━━ RECORDS TO USE

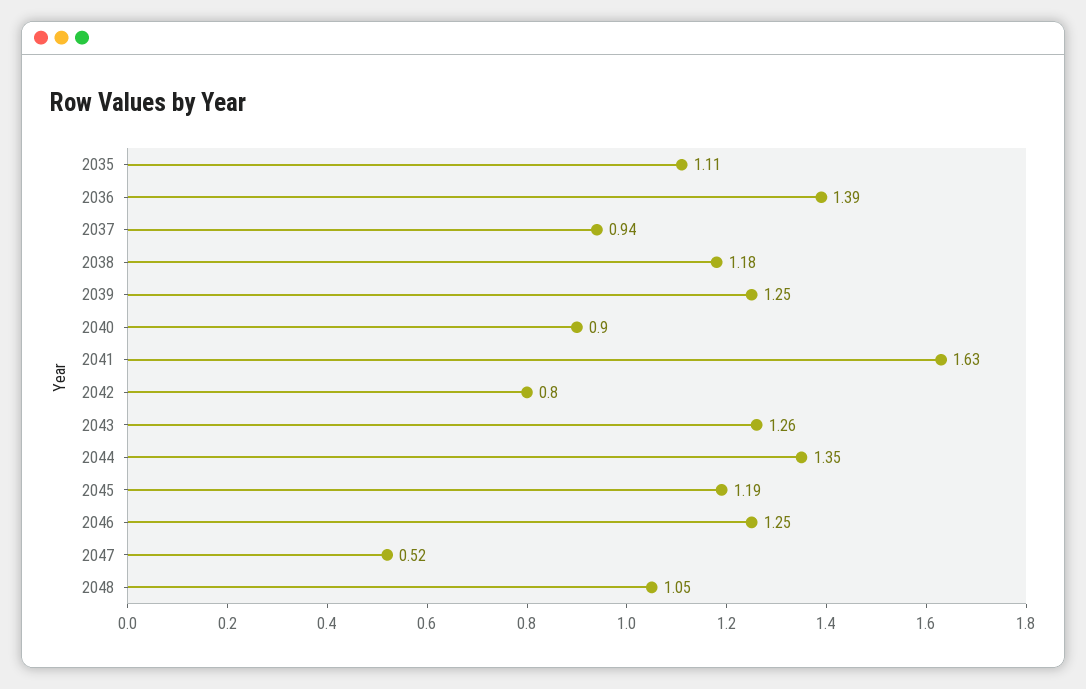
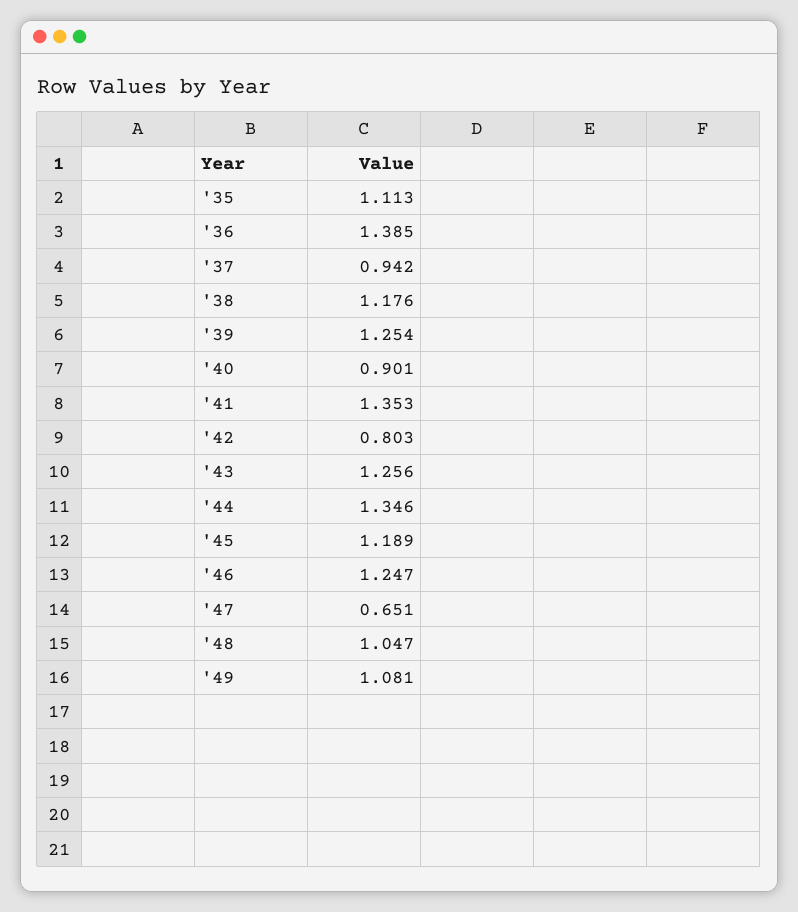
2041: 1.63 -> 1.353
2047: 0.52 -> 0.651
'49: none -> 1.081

━━━━
━━ RECORDS TO USE

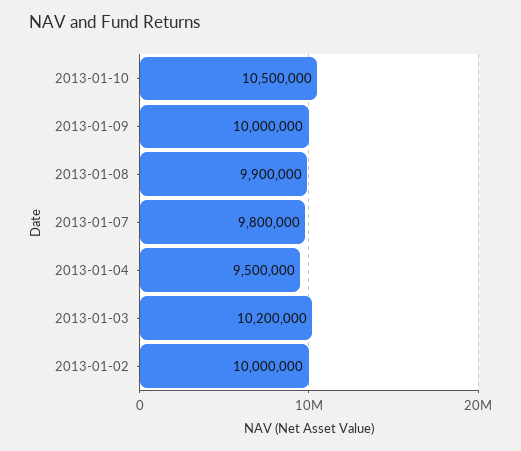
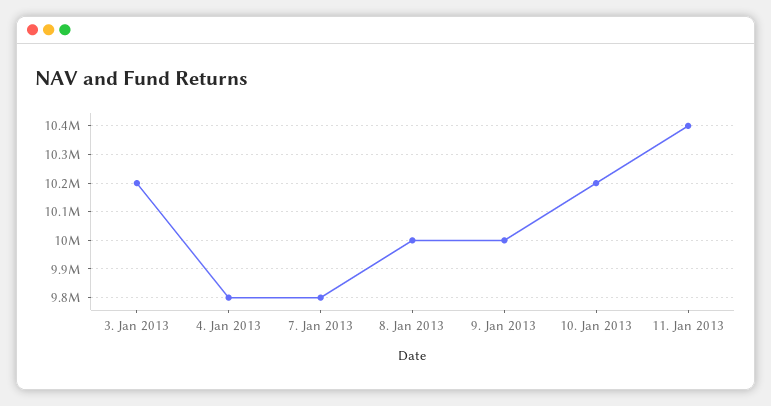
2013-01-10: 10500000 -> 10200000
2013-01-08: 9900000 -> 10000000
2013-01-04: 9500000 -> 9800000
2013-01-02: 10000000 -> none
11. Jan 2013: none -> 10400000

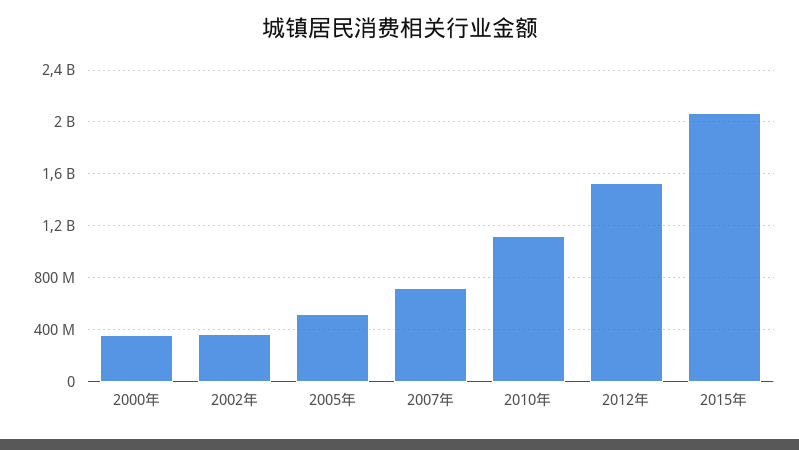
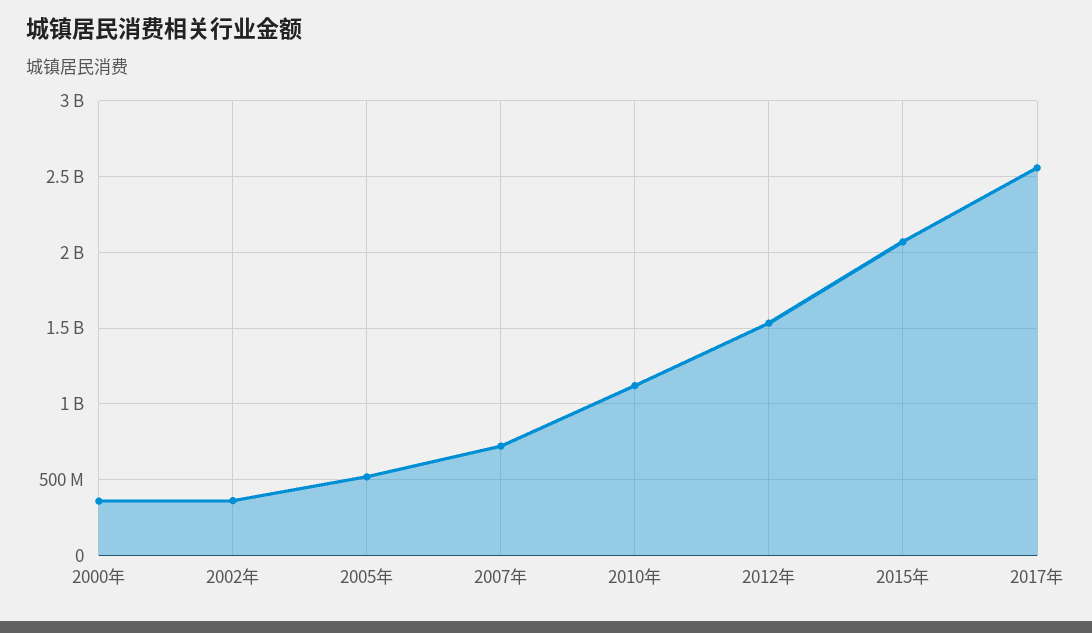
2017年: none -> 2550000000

━━━━
━━ RECORDS TO USE

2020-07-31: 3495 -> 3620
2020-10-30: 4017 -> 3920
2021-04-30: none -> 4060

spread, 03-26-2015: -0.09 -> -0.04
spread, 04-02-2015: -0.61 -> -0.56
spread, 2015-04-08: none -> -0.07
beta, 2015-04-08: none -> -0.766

━━━━

WORK TASK
All lines above that hold the string "spread" should be copied.

TASK OUTPUT
spread, 03-26-2015: -0.09 -> -0.04
spread, 04-02-2015: -0.61 -> -0.56
spread, 2015-04-08: none -> -0.07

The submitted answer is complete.